---------- RECORDS TO USE ----------

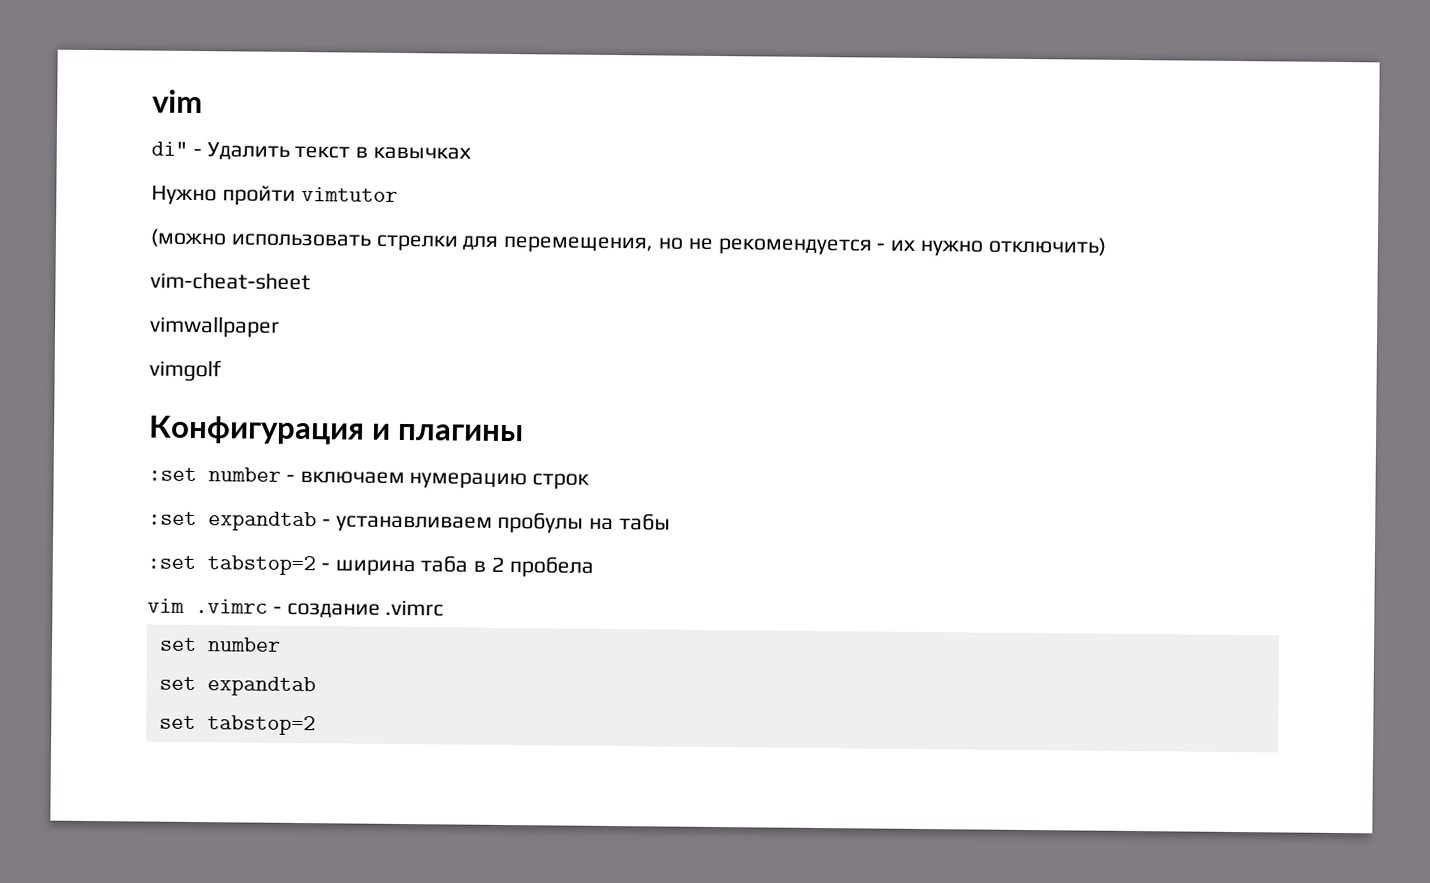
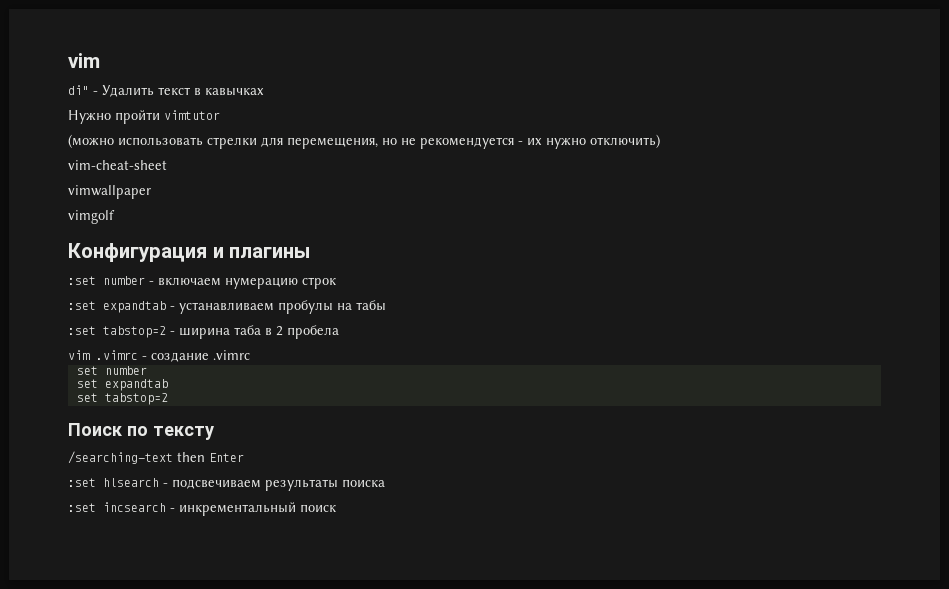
(316, 725) none -> [68,423,214,440] [68,451,244,464] [68,478,385,491] [68,502,336,516] // Поиск по тексту // /searching-text then Enter // :set hlsearch - подсвечиваем результаты поиска // :set incsearch - инкрементальный поиск

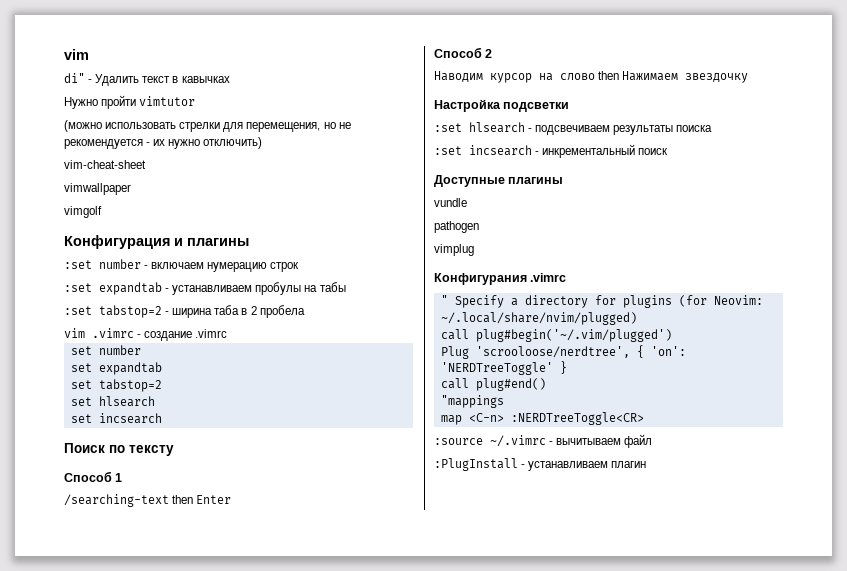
(168, 399) none -> [70,396,155,407] [70,413,162,424] // set hlsearch // set incsearch
(214, 433) none -> [64,471,123,482] // Способ 1
(244, 457) none -> [434,47,493,58] [434,71,749,83] [434,99,570,112] // Способ 2 // Наводим курсор на слово then Нажимаем звездочку // Настройка подсветки
(336, 508) none -> [434,175,564,187] [434,198,467,207] [434,221,479,233] [434,244,474,256] [434,273,567,285] [440,295,763,308] [440,312,637,325] [440,329,672,342] [440,345,686,359] [440,361,567,375] [440,378,546,391] [440,395,504,408] [440,412,644,425] [434,434,653,448] [434,458,647,471] // Доступные плагины // vundle // pathogen // vimplug // Конфигурания .vimrc // " Specify a directory for plugins (for Neovim: ~/.local/share/nvim/plugged) // call plug#begin('~/.vim/plugged') // Plug 'scrooloose/nerdtree', { 'on': 'NERDTreeToggle' } // call plug#end() // "mappings // map <C-n> :NERDTreeToggle<CR> // :source ~/.vimrc - вычитываем файл // :PlugInstall - устанавливаем плагин

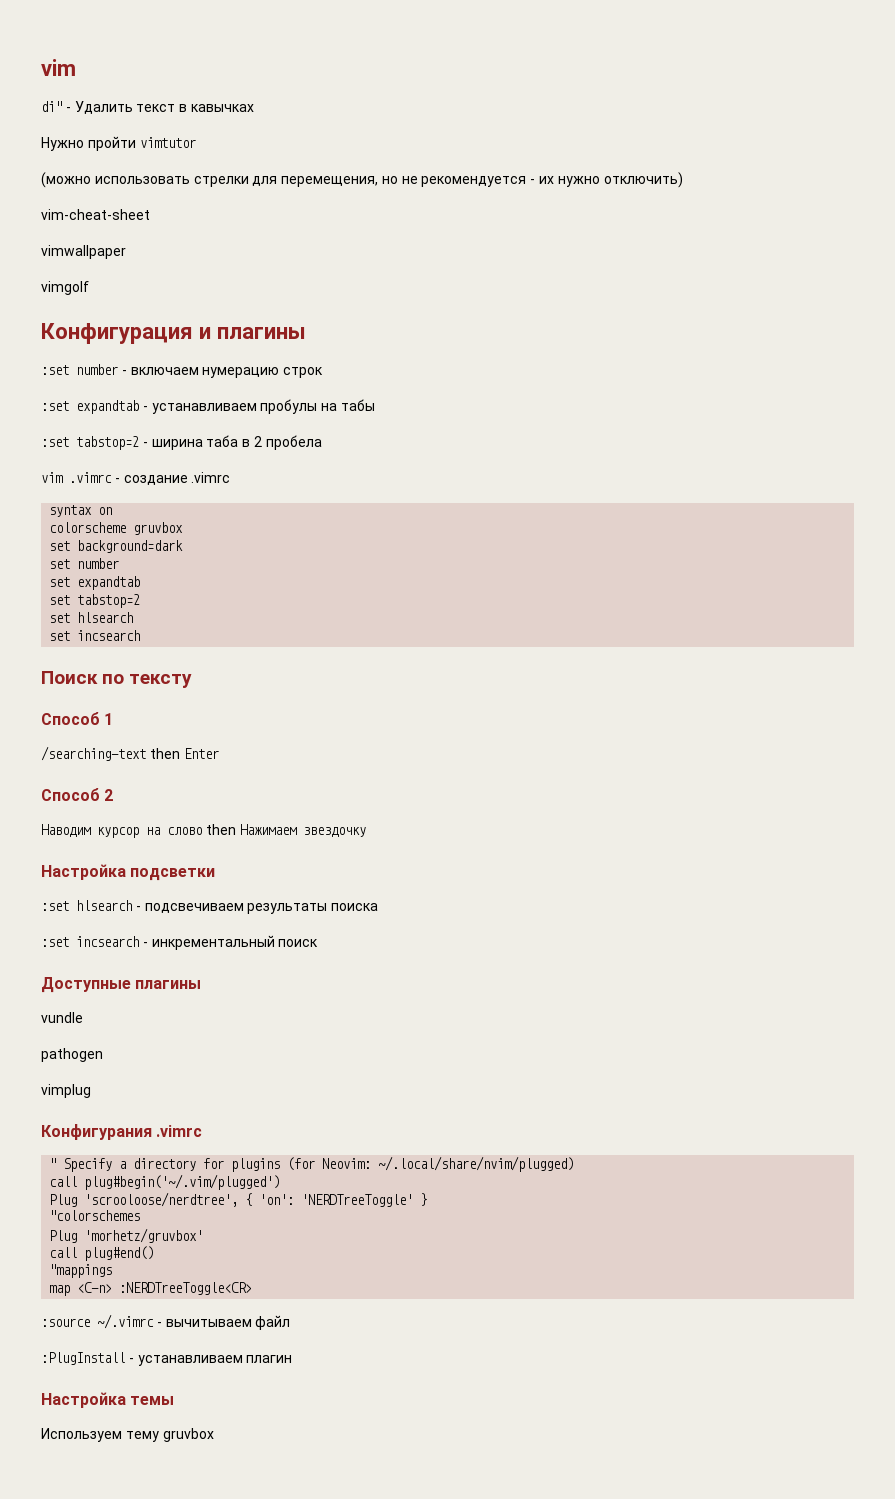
(228, 333) none -> [49,505,113,517] [49,522,184,535] [49,540,184,553] // syntax on // colorscheme gruvbox // set background=dark
(567, 367) none -> [49,1210,141,1221] [49,1228,204,1243] // "colorschemes // Plug 'morhetz/gruvbox'
(647, 464) none -> [41,1392,175,1408] [41,1428,214,1442] // Настройка темы // Используем тему gruvbox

----------

▶ **WHAT NEEDS TO BE DONE**
Take the entries above and restate them word for word, minus their images.

▶ **EXERCISE ANSWER**
(316, 725) none -> [68,423,214,440] [68,451,244,464] [68,478,385,491] [68,502,336,516] // Поиск по тексту // /searching-text then Enter // :set hlsearch - подсвечиваем результаты поиска // :set incsearch - инкрементальный поиск

(168, 399) none -> [70,396,155,407] [70,413,162,424] // set hlsearch // set incsearch
(214, 433) none -> [64,471,123,482] // Способ 1
(244, 457) none -> [434,47,493,58] [434,71,749,83] [434,99,570,112] // Способ 2 // Наводим курсор на слово then Нажимаем звездочку // Настройка подсветки
(336, 508) none -> [434,175,564,187] [434,198,467,207] [434,221,479,233] [434,244,474,256] [434,273,567,285] [440,295,763,308] [440,312,637,325] [440,329,672,342] [440,345,686,359] [440,361,567,375] [440,378,546,391] [440,395,504,408] [440,412,644,425] [434,434,653,448] [434,458,647,471] // Доступные плагины // vundle // pathogen // vimplug // Конфигурания .vimrc // " Specify a directory for plugins (for Neovim: ~/.local/share/nvim/plugged) // call plug#begin('~/.vim/plugged') // Plug 'scrooloose/nerdtree', { 'on': 'NERDTreeToggle' } // call plug#end() // "mappings // map <C-n> :NERDTreeToggle<CR> // :source ~/.vimrc - вычитываем файл // :PlugInstall - устанавливаем плагин

(228, 333) none -> [49,505,113,517] [49,522,184,535] [49,540,184,553] // syntax on // colorscheme gruvbox // set background=dark
(567, 367) none -> [49,1210,141,1221] [49,1228,204,1243] // "colorschemes // Plug 'morhetz/gruvbox'
(647, 464) none -> [41,1392,175,1408] [41,1428,214,1442] // Настройка темы // Используем тему gruvbox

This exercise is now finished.